What I wouldn't give for a JSON_EXTRACT_ARRAY function. JSON_EXTRACT already allows array access by index, and JSON_EXTRACT_SCALAR will actually return NULL if the result is an array (or an object), so it seems safe to assume there are already means within those functions to parse JSON arrays - can we not expose arrays natively?
In addition, pretty much every ETL platform converts JSON columns into strings within BigQuery, but if the data in those columns can not be readily converted into an array, BigQuery becomes a real handicap in the ETL process. I appreciate any consideration here.
xi...@gmail.com <xi...@gmail.com> #36
+1
rc...@indodanafinance.com <rc...@indodanafinance.com> #37
+1
gl...@adaptavist.com <gl...@adaptavist.com> #38
+1
sh...@gmail.com <sh...@gmail.com> #39
+1
rb...@hioscar.com <rb...@hioscar.com> #40
+1
[Deleted User] <[Deleted User]> #41
+1 this would be really helpful.
sa...@karagonen.com <sa...@karagonen.com> #42
+1
[Deleted User] <[Deleted User]> #43
+1
[Deleted User] <[Deleted User]> #44
+1
ee...@migros.com.tr <ee...@migros.com.tr> #45
+1
[Deleted User] <[Deleted User]> #46
+1 !
zd...@gmail.com <zd...@gmail.com> #47
just tried to create UDF function called json_extract_array but it reported an error that "User-defined function name 'json_extract_array' conflicts with a reserved built-in function name". Unfortunately, it's not usable yet :) so it looks like there is some progress.
[Deleted User] <[Deleted User]> #48
+1
[Deleted User] <[Deleted User]> #49
+1
[Deleted User] <[Deleted User]> #50
+1
sa...@karagonen.com <sa...@karagonen.com> #51
I think the function shouldn't return only string.
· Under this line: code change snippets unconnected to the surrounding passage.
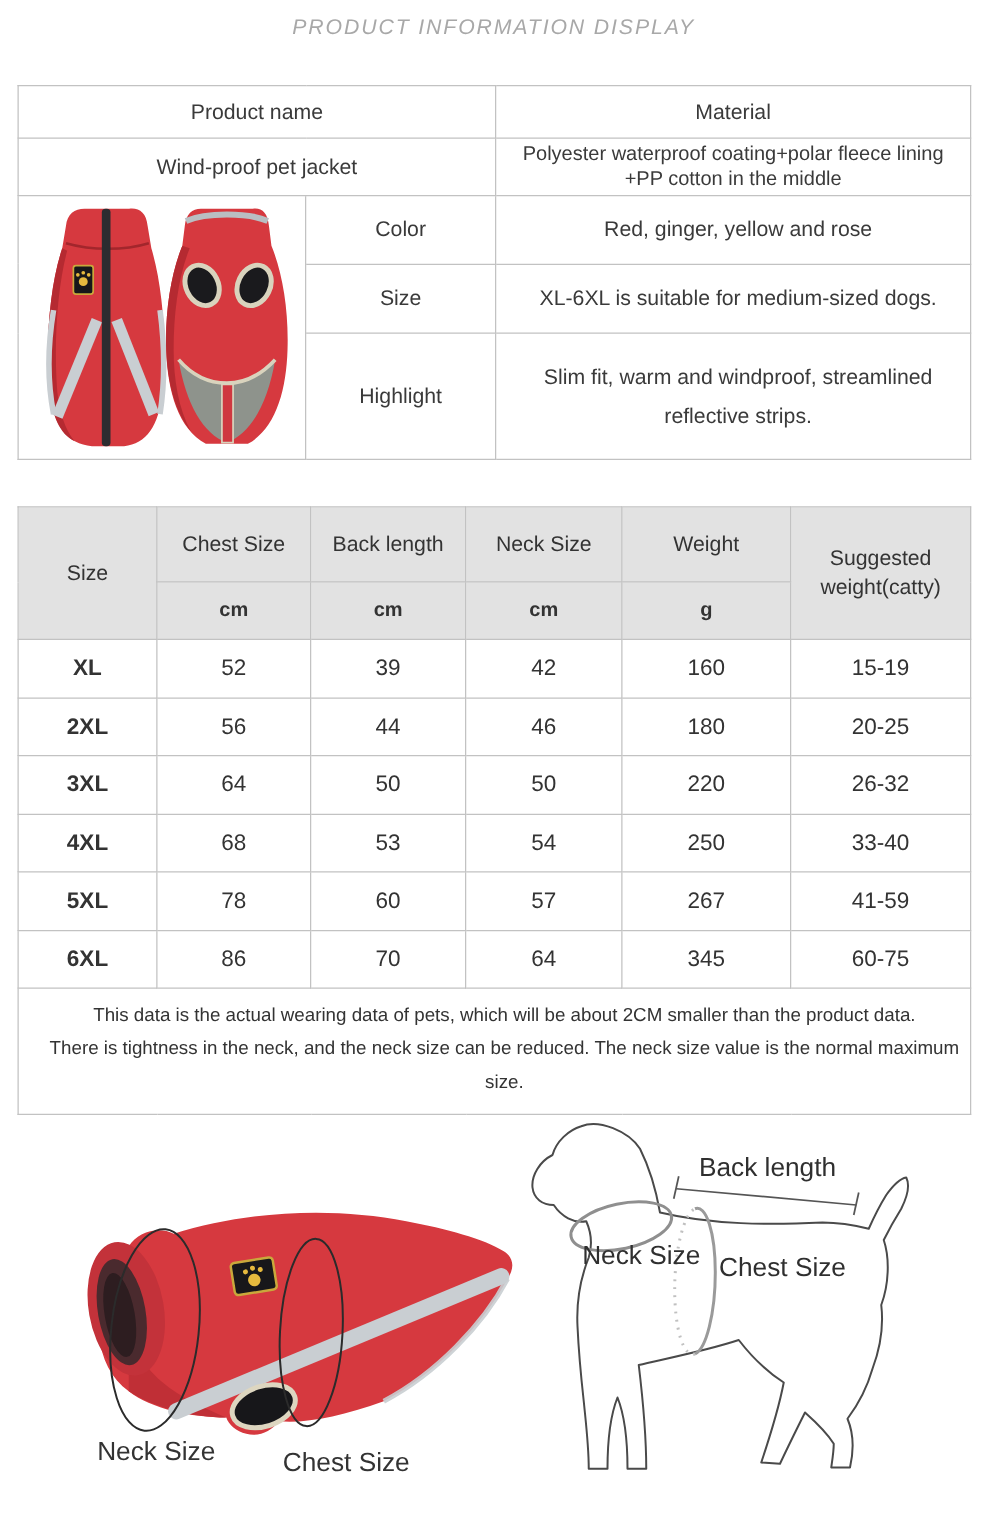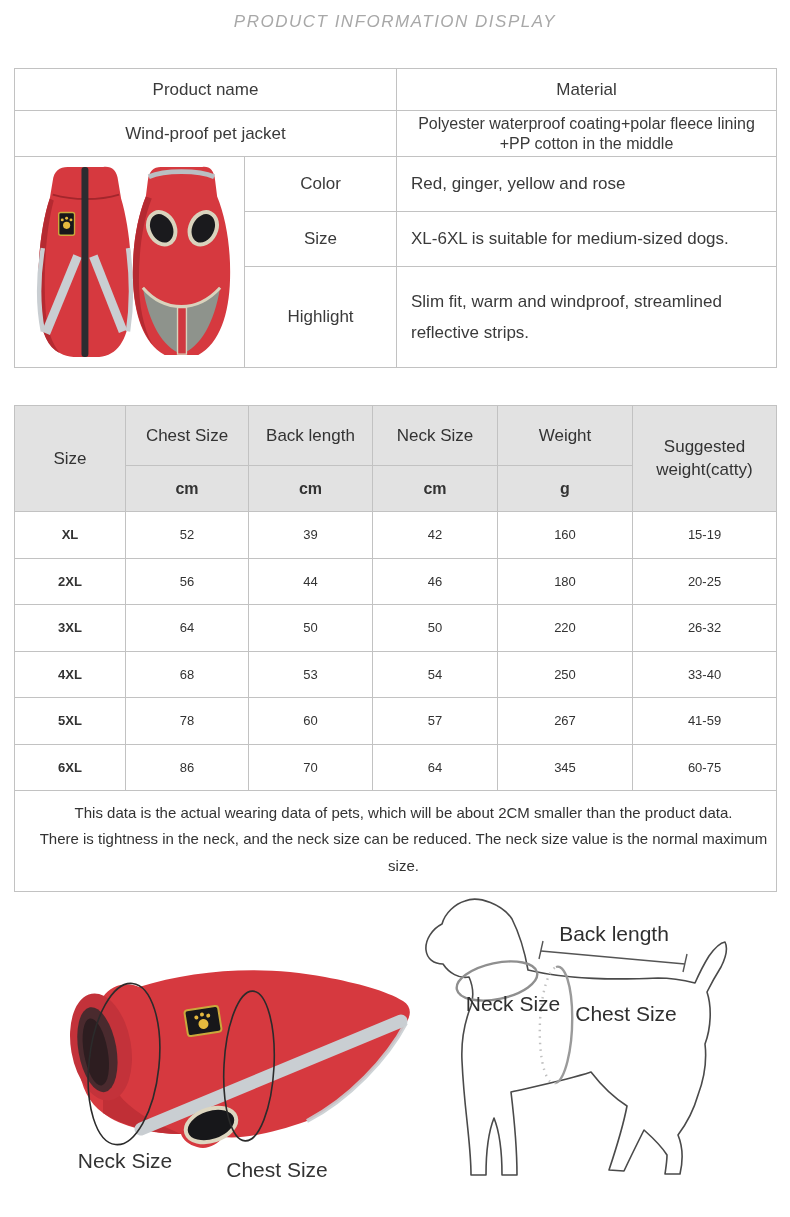--- a/index.html
+++ b/index.html
@@ -22,40 +22,40 @@
   }
   table.info td {
     border:1px solid #c2c2c2; font-size:17px; text-align:center;
     vertical-align:middle; padding:0 6px; color:#3a3a3a;
   }
   table.info .r1 { height:42px;padding-left:44px; }
   table.info .r2 { height:46px; }
   table.info .r3 { height:54px;margin-top:28px; }
   table.info .r4 { height:55px; }
   table.info .r5 { height:100px; }
-  table.info td.val-left { text-align:left; padding-left:14px; }
+  table.info td.val-left { text-align:center; padding-left:14px; }
   table.info td.material-val { font-size:16px; line-height:1.25; }
   table.info td.photo-cell { padding:0; }
   table.info td.hl-val { line-height:1.85; }
   
   table.size {
     position:absolute; left:14px; top:405px; width:762px;
     border-collapse:collapse; table-layout:fixed;
     border:1px solid #949494;
   }
   table.size th, table.size td {
     border:1px solid #c2c2c2; text-align:center; vertical-align:middle;
     padding:0 4px; color:#333;
   }
   table.size thead th { background:#e2e2e2; font-weight:400; font-size:17px; }
   table.size thead tr.h1 th { height:59px; }
   table.size thead tr.h2 th { height:45px; font-weight:700; font-size:16px; }
   table.size thead th.span2 { line-height:1.35;margin-top:16px; }
   table.size tbody tr { height:46.5px; }
-  table.size tbody td { font-size:13px; }
+  table.size tbody td { font-size:18px; }
   table.size tbody td.size-col { font-weight:700; }
   table.size td.note-cell {
     font-size:15px; line-height:1.75; padding:9px 8px 12px 24px; text-align:center;
   }
   
   .diagram-jacket { position:absolute; left:5px;  top:935px; }
   .diagram-dog    { position:absolute; left:415px; top:885px; }
   svg text { font-family:"Liberation Sans", sans-serif; }
 </style>
 </head>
It can be like cast functions. So, I'd like to see a syntax like
json_extract_array(json_array as data_type)
So if it's int64, I should be able to use it like
json_extract_array(json_array as int64)
And of course, default data_type parameter can be string.
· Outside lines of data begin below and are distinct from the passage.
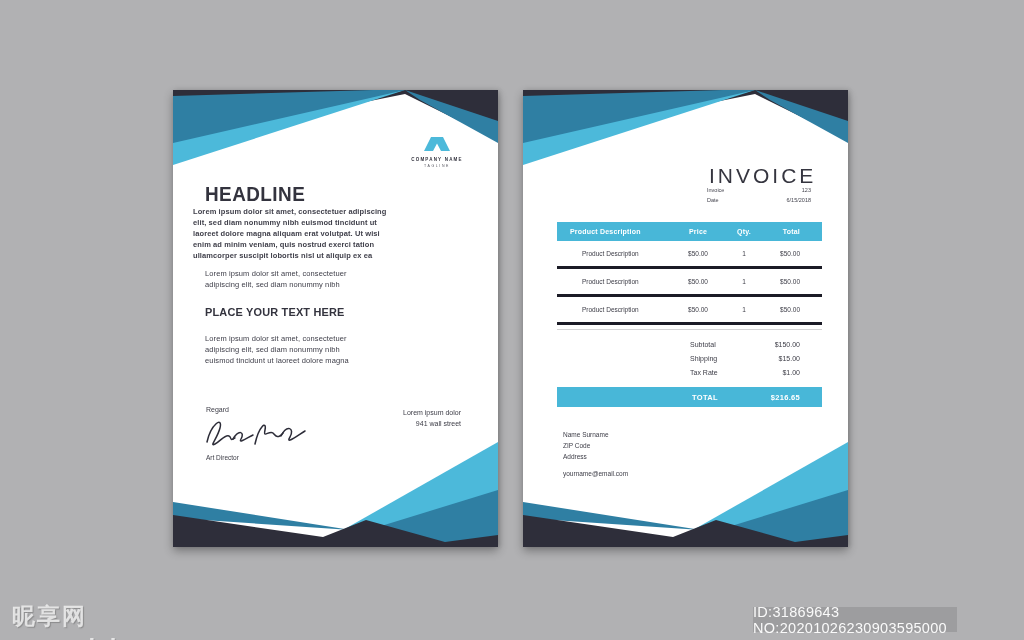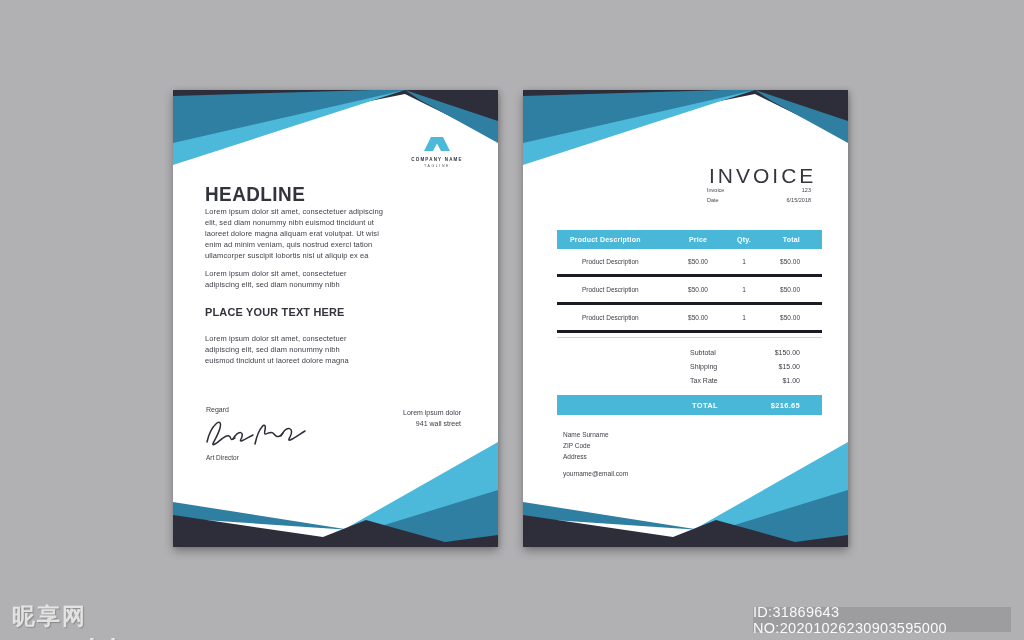--- a/index.html
+++ b/index.html
@@ -19,35 +19,35 @@
 
   .abs{position:absolute;}
   .body-text{font-size:7.5px;line-height:11px;color:#40404b;white-space:pre-line;letter-spacing:0.1px;}
 
   
   .logo-wrap{left:232px;top:47px;width:64px;text-align:center;}
   .logo-company{font-size:4.5px;font-weight:bold;letter-spacing:1.2px;color:#33333e;margin-top:2px;}
   .logo-tagline{font-size:3.5px;letter-spacing:1.6px;color:#55555f;margin-top:1.5px;}
   .headline{left:32px;top:92px;font-size:21px;font-weight:bold;color:#33333e;
     transform:scaleX(0.9);transform-origin:left;letter-spacing:0.5px;}
-  .para1{left:32px;top:116px;width:230px;}
+  .para1{left:20px;top:116px;width:230px;font-weight:bold;}
   .para2{left:32px;top:178px;width:230px;}
   .section-heading{left:32px;top:216px;font-size:11.5px;font-weight:bold;color:#33333e;
     transform:scaleX(0.95);transform-origin:left;letter-spacing:0.2px;}
   .para3{left:32px;top:243px;width:230px;}
   .regard{left:33px;top:316px;font-size:7px;color:#3c3c46;}
   .sig{left:26px;top:324px;}
   .signer-title{left:33px;top:364px;font-size:6.5px;color:#3c3c46;}
   .addr-block{right:37px;top:317px;text-align:right;font-size:7px;line-height:11px;color:#3c3c46;white-space:pre-line;}
 
   
   .inv-title{left:186px;top:74px;font-size:21px;font-weight:normal;letter-spacing:3px;color:#35353f;}
   .inv-meta{left:184px;top:96px;width:104px;font-size:5.5px;color:#45454f;}
   .inv-meta .mrow{display:flex;justify-content:space-between;line-height:9.5px;}
-  .inv-table{left:34px;top:140px;width:265px;}
+  .inv-table{left:34px;top:132px;width:265px;}
   .thead{display:grid;grid-template-columns:100px 56px 36px 1fr;align-items:center;
     height:19px;background:#48b7d8;color:#ffffff;font-size:7px;font-weight:bold;
     padding:0 22px 0 13px;box-sizing:border-box;letter-spacing:0.2px;}
   .trow{display:grid;grid-template-columns:100px 56px 36px 1fr;align-items:center;
     height:28px;border-bottom:3px solid #1b1b26;font-size:6.5px;color:#3c3c46;
     padding:0 22px 0 13px;box-sizing:border-box;}
   .c-price,.c-qty{text-align:center;}
   .c-total{text-align:right;}
   .trow .c-desc{padding-left:12px;}
   .thin-rule{height:1px;background:#d4d4d6;margin-top:4px;}
@@ -59,21 +59,21 @@
     font-size:7.5px;font-weight:bold;margin-top:7px;letter-spacing:0.3px;}
   .total-bar .tlabel{margin-left:135px;font-weight:bold;}
   .inv-footer{left:40px;top:339px;font-size:6.5px;line-height:11px;color:#3c3c46;white-space:pre-line;}
   .inv-email{left:40px;top:380px;font-size:6.5px;color:#3c3c46;}
 
   
   .wm{left:12px;top:601px;color:rgba(240,240,240,0.85);font-weight:bold;
     text-shadow:1px 1px 1px rgba(110,110,110,0.55);display:flex;align-items:baseline;gap:2px;flex-direction:column;}
   .wm-site{font-size:23px;letter-spacing:2px;}
   .wm-url{font-size:24px;}
-  .idbar{left:753px;top:607px;width:258px;height:25px;background:#9d9d9f;
+  .idbar{left:753px;top:607px;width:204px;height:25px;background:#9d9d9f;
     display:flex;align-items:center;justify-content:center;}
   .idbar span{color:#fafafa;font-size:14.5px;letter-spacing:0.3px;}
 </style>
 </head>
 <body>
 
 <div class="page" id="letterhead">
   <svg class="decor" viewBox="0 0 325 457" preserveAspectRatio="none">
 
     <polygon points="0,0 325,0 325,50 232,4 97,31 0,25" fill="#2e2e3a"></polygon>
[Deleted User] <[Deleted User]> #52
+1
[Deleted User] <[Deleted User]> #53
+1
[Deleted User] <[Deleted User]> #54
+1
am...@gmail.com <am...@gmail.com> #55
+1
vh...@gmail.com <vh...@gmail.com> #56
+1
vh...@gmail.com <vh...@gmail.com> #57
ja...@google.com <ja...@google.com> #59
Thanks for all the upvotes.
Description
65 / ~350
```
create temp function json_extract_array(s string, key string) returns array<string> language js as """
try {
var xs = JSON.parse(s)[key];
return xs == null ? null : xs.filter((x,i) => x != null).map((x,i) => x.toString());
} catch (e) {
throw e + ', on input string s: ' + s;
}
"""
```
In particular, we're starting to see persistent query timeouts on a table with:
- ~5M rows
- ~350 columns
- ~65 are strings representing json arrays, which we're parsing all of using our `json_extract_array` udf
Questions:
1. Is there a better way to achieve this than using a udf?
2. Is this already on the team's internal roadmap?